Large-scale deployments in municipal infrastructures, such as public utility tunnels or historical sites, placed new demands on access, permanence, and environmental compatibility. Here, our technical staff learned to collaborate with city engineers and specialist contractors, seeking design tweaks that streamline application while reducing waste. It’s a partnership process—feedback from the field circles back to the plant, driving rolling upgrades in both chemistry and delivery systems.
As a manufacturer in this sector, transparency doesn’t end with material delivery. We regularly invite external auditors and customer representatives on plant tours. Demonstrating closed-loop processes for byproduct containment, raw material identity testing, and finished product batch sampling reassures teams who need certainty in their supply chain.
It also brings new ideas. On several occasions, our visitors from pest management companies spotted ways to improve labeling and dosing instructions for greater clarity and workplace safety. End users—pest controllers and technicians in the field—offer feedback that no lab trial can fully capture. Their real-world experience brings new perspectives on packaging design, product appearance, and mixing protocols. Our willingness to listen and adapt sets us apart, and keeps quality in focus for future product generations.
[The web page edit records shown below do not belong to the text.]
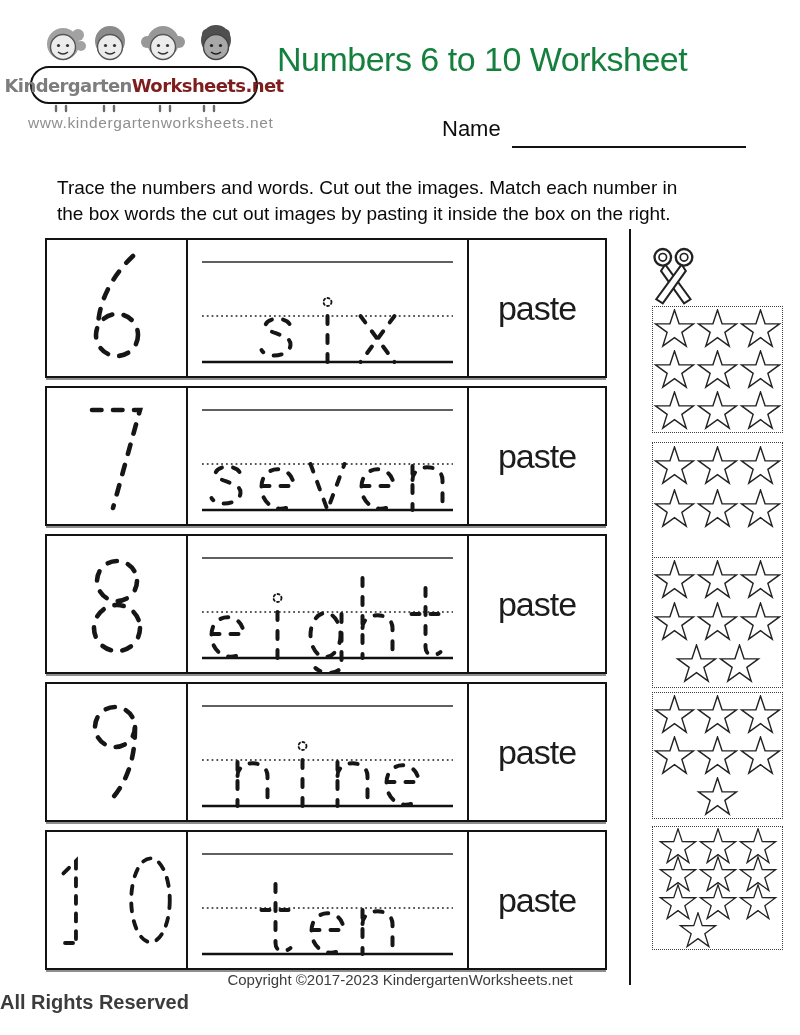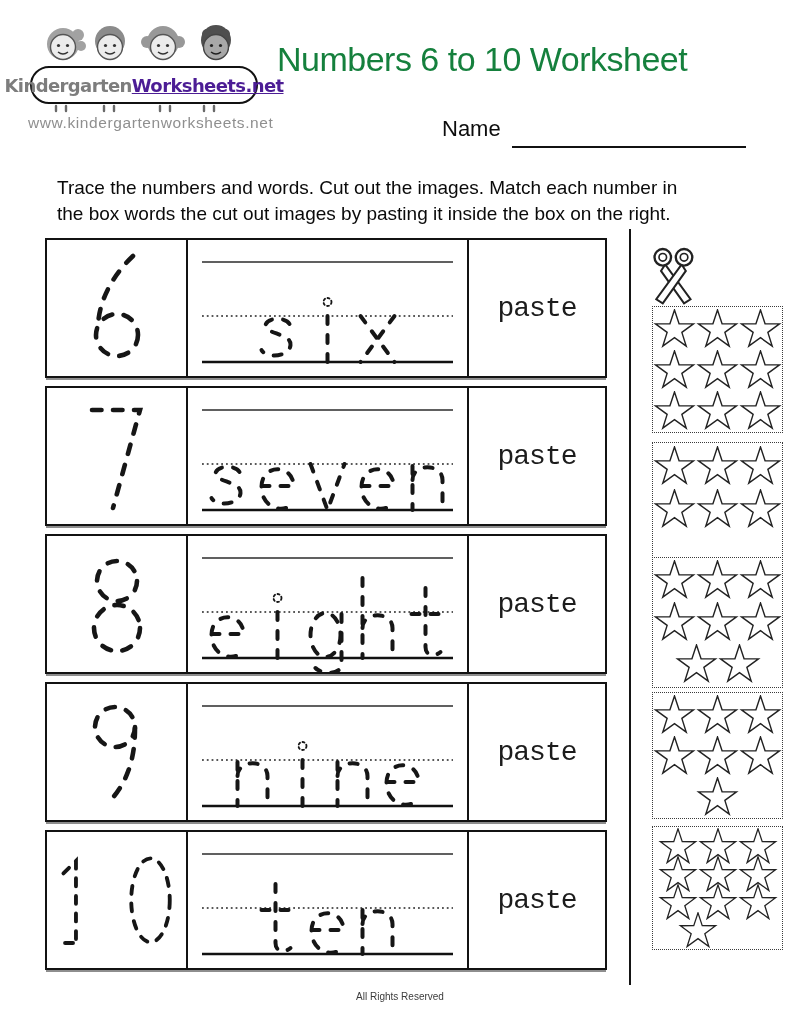--- a/index.html
+++ b/index.html
@@ -6,21 +6,21 @@
   .page{position:relative;width:800px;height:1035px;background:#fff;overflow:hidden;
         font-family:"Liberation Sans",sans-serif;color:#111;}
   
   .logo-heads{position:absolute;left:40px;top:22px;}
   .logo-box{position:absolute;left:30px;top:66px;width:228px;height:38px;
             border:2.5px solid #111;border-radius:22px;display:flex;align-items:center;
             justify-content:center;background:#fff;box-sizing:border-box;}
   .logo-text{font-family:"DejaVu Sans",sans-serif;font-weight:bold;font-size:18px;
              letter-spacing:-0.6px;white-space:nowrap;}
   .logo-gray{color:#7d7d7d;text-align:right;}
-  .logo-black{color:#4c1d95;text-decoration:underline;}
+  .logo-black{color:#7f1d1d;}
   .logo-feet{position:absolute;left:42px;top:104px;}
   .logo-url{position:absolute;left:28px;top:114px;font-size:15.5px;color:#8f8f8f;
             letter-spacing:0.6px;}
   
   .title{position:absolute;left:277px;top:40px;font-size:34px;letter-spacing:-0.5px;
          color:#15803d;font-weight:400;white-space:nowrap;}
   .name-label{position:absolute;left:442px;top:116px;font-size:22px;color:#0d0d0d;}
   .name-line{position:absolute;left:512px;top:146px;width:234px;height:2px;background:#111;}
   
   .instr{position:absolute;left:57px;top:175px;font-size:19px;line-height:1.38;
@@ -28,33 +28,33 @@
   
   .w-row{position:absolute;left:45px;width:562px;height:140px;border:2px solid #131313;
          box-sizing:border-box;background:#fff;box-shadow:0 3px 0 -1px #8e8e8e;}
   .cell-num{position:absolute;left:0;top:0;width:141px;height:100%;
             border-right:2px solid #131313;display:flex;align-items:center;
             justify-content:center;box-sizing:border-box;}
   .cell-word{position:absolute;left:141px;top:0;width:281px;height:100%;
              border-right:2px solid #131313;box-sizing:border-box;}
   .cell-paste{position:absolute;left:422px;top:0;width:136px;height:100%;
               display:flex;align-items:center;justify-content:center;}
-  .paste-txt{font-family:Liberation Mono, monospace;font-size:28px;color:#1c1c1c;
+  .paste-txt{font-family:Liberation Sans, sans-serif;font-size:34px;color:#1c1c1c;
              letter-spacing:-1px;}
   
   .v-rule{position:absolute;left:629px;top:229px;width:2px;height:756px;background:#151515;}
   .scissors{position:absolute;left:648px;top:247px;}
   .cut-box{position:absolute;left:652px;width:131px;border:1.6px dotted #3c3c3c;
            box-sizing:border-box;background:#fff;overflow:hidden;}
   .star-row{display:flex;justify-content:center;}
   
   .footer1{position:absolute;left:0;top:971px;width:800px;text-align:center;
            font-size:15px;color:#3c3c3c;}
-  .footer2{position:absolute;left:0;top:991px;width:800px;text-align:center;
-           font-size:10px;color:#3c3c3c;}
+  .footer2{position:absolute;left:0;top:991px;width:800px;
+           font-size:20px;color:#3c3c3c;font-weight:bold;}
 </style>
 </head>
 <body>
 
 <div class="page">
 
   <svg class="logo-heads" width="200" height="48" viewBox="0 0 200 48">
     <g>
       <circle cx="38" cy="13" r="6" fill="#a2a2a2"></circle>
       <circle cx="41" cy="24" r="5" fill="#a2a2a2"></circle>
@@ -453,15 +453,16 @@
           </svg>
         </div>
         <div class="star-row" style="margin-top: -10px; transform: translateX(-20px);">
           <svg viewBox="-23 -22.5 46 44" width="40" height="38">
             <polygon points="0.0,-21.5 4.9,-6.7 20.4,-6.6 7.9,2.6 12.6,17.4 0.0,8.3 -12.6,17.4 -7.9,2.6 -20.4,-6.6 -4.9,-6.7" fill="none" stroke="#222" stroke-width="1.5"></polygon>
           </svg>
         </div>
       </div>
     </div>
 
+  <div class="footer1">Copyright ©2017-2023 KindergartenWorksheets.net</div>
   <div class="footer2">All Rights Reserved</div>
 
 </div>
 
 </body></html>

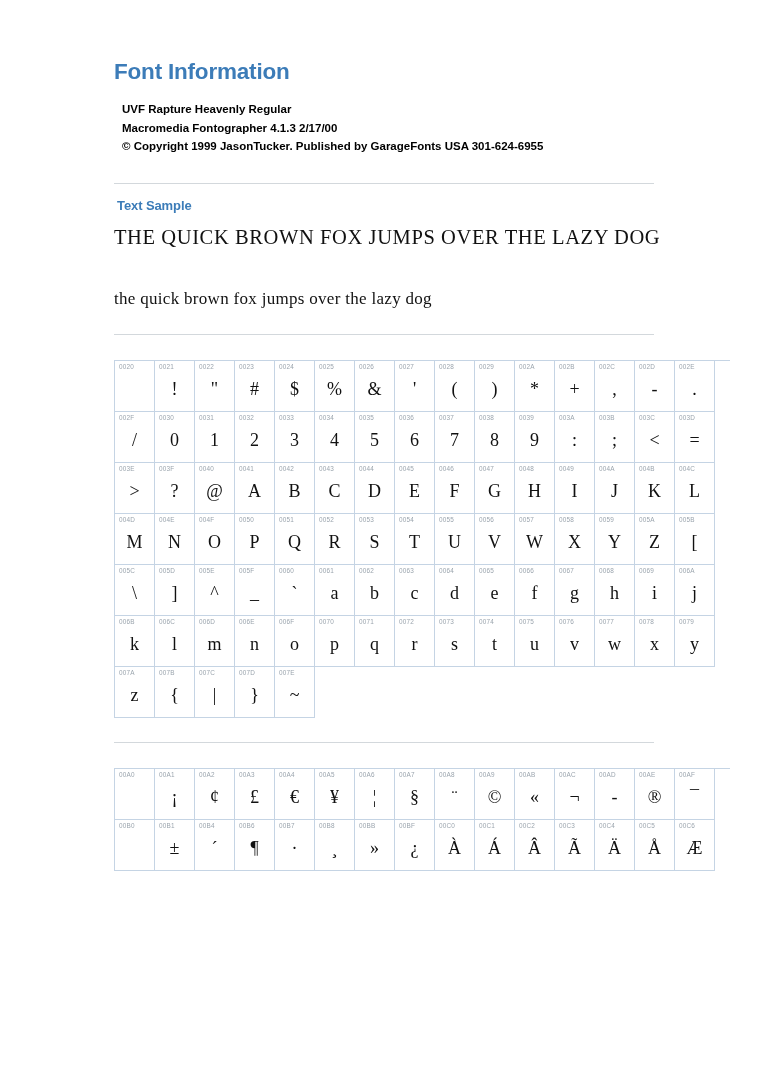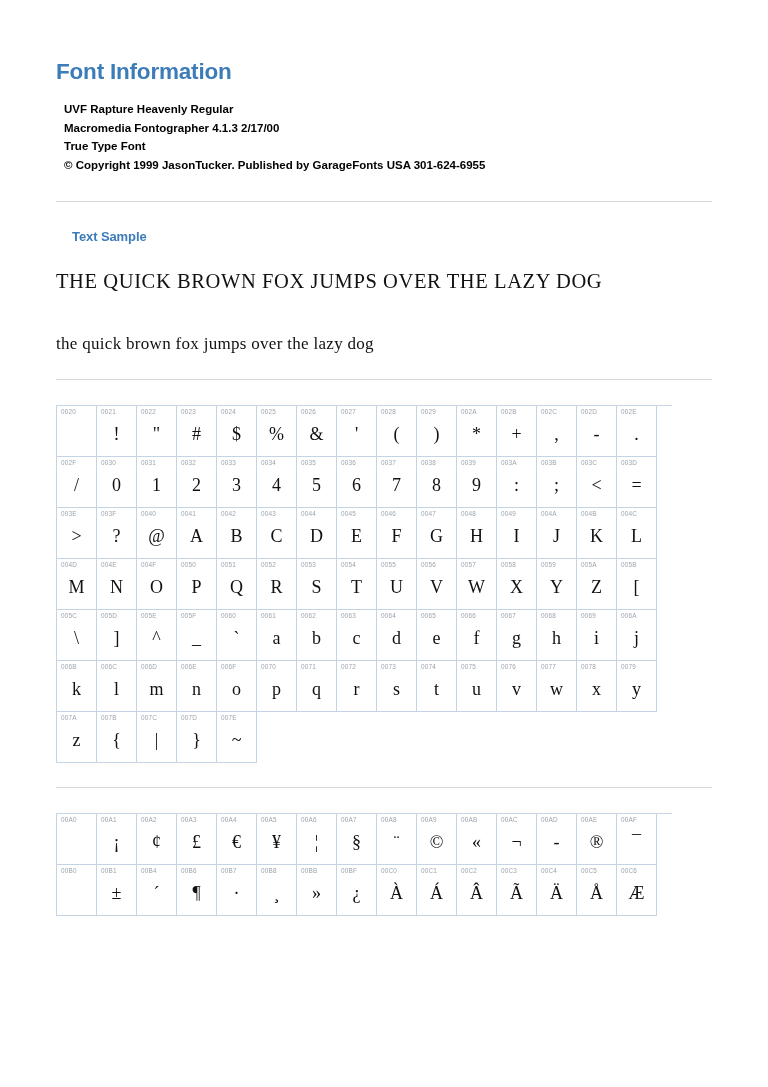--- a/index.html
+++ b/index.html
@@ -12,21 +12,21 @@
     height: 1087px;
     font-family: "Liberation Sans", sans-serif;
     color: #000000;
     overflow: hidden;
   }
   .page {
     position: relative;
     width: 768px;
     height: 975px;
     box-sizing: border-box;
-    padding: 0 56px;
+    padding: 0 114px;
   }
   
   .doc-title {
     margin: 0;
     padding-top: 58px;
     font-size: 22.5px;
     font-weight: bold;
     color: #3c7cb8;
     letter-spacing: -0.2px;
     line-height: 1.25;
@@ -44,21 +44,21 @@
     white-space: nowrap;
   }
   
   .rule {
     height: 1px;
     background: #d3d8dc;
     margin: 0;
     border: 0;
   }
   .section-head {
-    margin: 16px;
+    margin: 3px;
     font-size: 13px;
     font-weight: bold;
     color: #3c7cb8;
     letter-spacing: -0.1px;
   }
   
   .sample-wrap {
     text-align: left;
   }
   .sample {
@@ -123,21 +123,20 @@
 </head>
 <body>
 
 <div class="page">
 
   <h1 class="doc-title">Font Information</h1>
 
   <ul class="meta-list">
     <li>UVF Rapture Heavenly Regular</li>
     <li>Macromedia Fontographer 4.1.3 2/17/00</li>
-    <li>True Type Font</li>
     <li>© Copyright 1999 JasonTucker. Published by GarageFonts USA 301-624-6955</li>
   </ul>
 
   <div style="height:19px" class="spacer"></div>
   <hr class="rule">
   <div style="height:11px" class="spacer"></div>
   <h2 class="section-head">Text Sample</h2>
 
   <div class="sample-wrap">
     <div style="height:11px" class="spacer"></div>

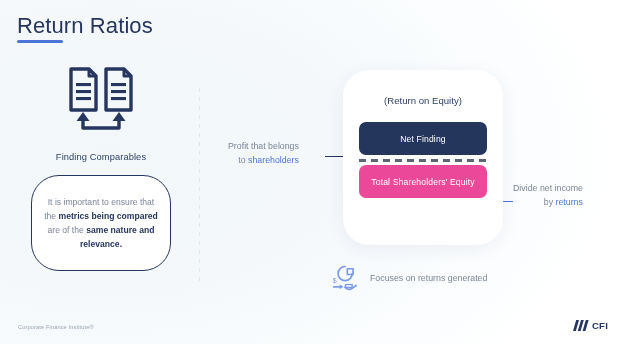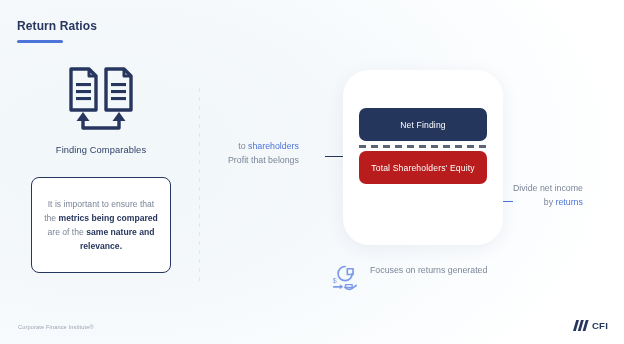--- a/index.html
+++ b/index.html
@@ -23,26 +23,25 @@
     box-sizing: border-box;
   }
 
   
   #title-block {
     position: absolute;
     left: 17px;
     top: 16px;
   }
   #page-title {
-    font-size: 12px;
+    font-size: 22px;
     color: #27365e;
     letter-spacing: .1px;
     line-height: 20px;
     white-space: nowrap;
-    font-weight: bold;
   }
   #title-underline {
     margin-top: 4px;
     width: 46px;
     height: 2.6px;
     background: #4d74d8;
     border-radius: 2px;
   }
 
   
@@ -51,31 +50,31 @@
     left: 16px;
     top: 66px;
     width: 170px;
     text-align: center;
   }
   #compare-icon {
     display: block;
     margin: 0 auto;
   }
   #left-caption {
-    margin-top: 11px;
+    margin-top: 18px;
     font-size: 9.3px;
     color: #2d3f67;
     letter-spacing: .1px;
   }
   #note-card {
-    margin: 22px auto 0;
+    margin: 13px auto 0;
     width: 140px;
     min-height: 96px;
     border: 1.4px solid #27365e;
-    border-radius: 8px;
+    border-radius: 28px;
     background: #ffffff;
     box-sizing: border-box;
     display: flex;
     align-items: center;
     justify-content: center;
     padding: 8px 9px;
   }
   #note-text {
     font-size: 8.6px;
     line-height: 14.2px;
@@ -163,36 +162,37 @@
     height: 33px;
     border-radius: 7px;
     display: flex;
     align-items: center;
     justify-content: center;
     font-size: 8.6px;
     color: #ffffff;
     letter-spacing: .15px;
   }
   #numerator-box   { background: #24365c; }
-  #denominator-box { background: #b91c1c; }
+  #denominator-box { background: #ec4899; }
   #fraction-bar {
     height: 8px;
     margin: 1px 0 1px;
     background-image: linear-gradient(to right, #5d6474 0 7px, transparent 7px 12px);
     background-size: 12px 3.2px;
     background-position: 0 2.6px;
     background-repeat: repeat-x;
   }
 
   
   #bottom-note {
     position: absolute;
     left: 331px;
     top: 263px;
     display: flex;
+    align-items: center;
     gap: 9px;
   }
   #bottom-note-text {
     font-size: 8.8px;
     line-height: 14px;
     color: #7b8598;
     white-space: nowrap;
   }
   #bottom-note-text .hl { color: #4d74d8; }
 
@@ -256,35 +256,36 @@
     <div id="left-caption">Finding Comparables</div>
 
     <div id="note-card">
       <div id="note-text"><span>It is important to ensure that the </span><b>metrics being compared</b><span> are of the </span><b>same nature and relevance.</b></div>
     </div>
   </div>
 
   <div id="divider"></div>
 
   <div class="callout" id="callout-left">
+    <div>Profit that belongs</div>
     <div><span>to </span><span class="hl">shareholders</span></div>
-    <div>Profit that belongs</div>
   </div>
   <div class="arrow-line" id="arrow-left-line"></div>
   <div id="arrow-left-head"></div>
 
   <div class="callout" id="callout-right">
     <div>Divide net income</div>
     <div><span>by </span><span class="hl">returns</span></div>
   </div>
   <div class="arrow-line" id="arrow-right-line"></div>
   <div id="arrow-right-head"></div>
 
   <div id="roe-card">
     <div id="roe-title">
+      <div class="sub">(Return on Equity)</div>
     </div>
     <div id="formula">
       <div class="formula-box" id="numerator-box">
         <span>Net Finding</span>
       </div>
       <div id="fraction-bar"></div>
       <div class="formula-box" id="denominator-box">
         <span>Total Shareholders' Equity</span>
       </div>
     </div>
Quality is rooted in decisions made at every stage, starting with how raw materials are sourced. We demand traceable supply chains for fluorochemical intermediates, and run impurity trending throughout the synthesis. Every lot that leaves our plant has met pre-shipment inspection for active content and essential physical properties. This extends through partnerships with downstream users, who often request customized documentation for regulatory submissions or internal compliance. Hexaflumuron's safety and effectiveness depend not only on pure chemistry, but also on proper handling, storage, and deployment in the field. We encourage open dialogue with stakeholders at every step, offering support and advice when challenges arise.
Working at the core of chemical production provides a unique view into a product’s true strengths and limits. Experience managing all production steps—from ingredient procurement to end-user application—lets us resolve issues that resellers and speculators overlook. This hands-on approach helps us spot potential bottlenecks or risks long before they reach the field. The flow of information runs both ways: field techs help us refine both process and product, ensuring each batch meets the real demands of termite baiting programs.
As the landscape of pest management evolves, our commitment remains to deliver not just a commodity, but a reliable, problem-solving solution. Hexaflumuron’s features reflect the accumulated expertise of practical producers and the enduring needs of users faced with persistent pest threats. We see the whole lifecycle, from plant floor to field, and our promise rests on quality, safety, and constant improvement.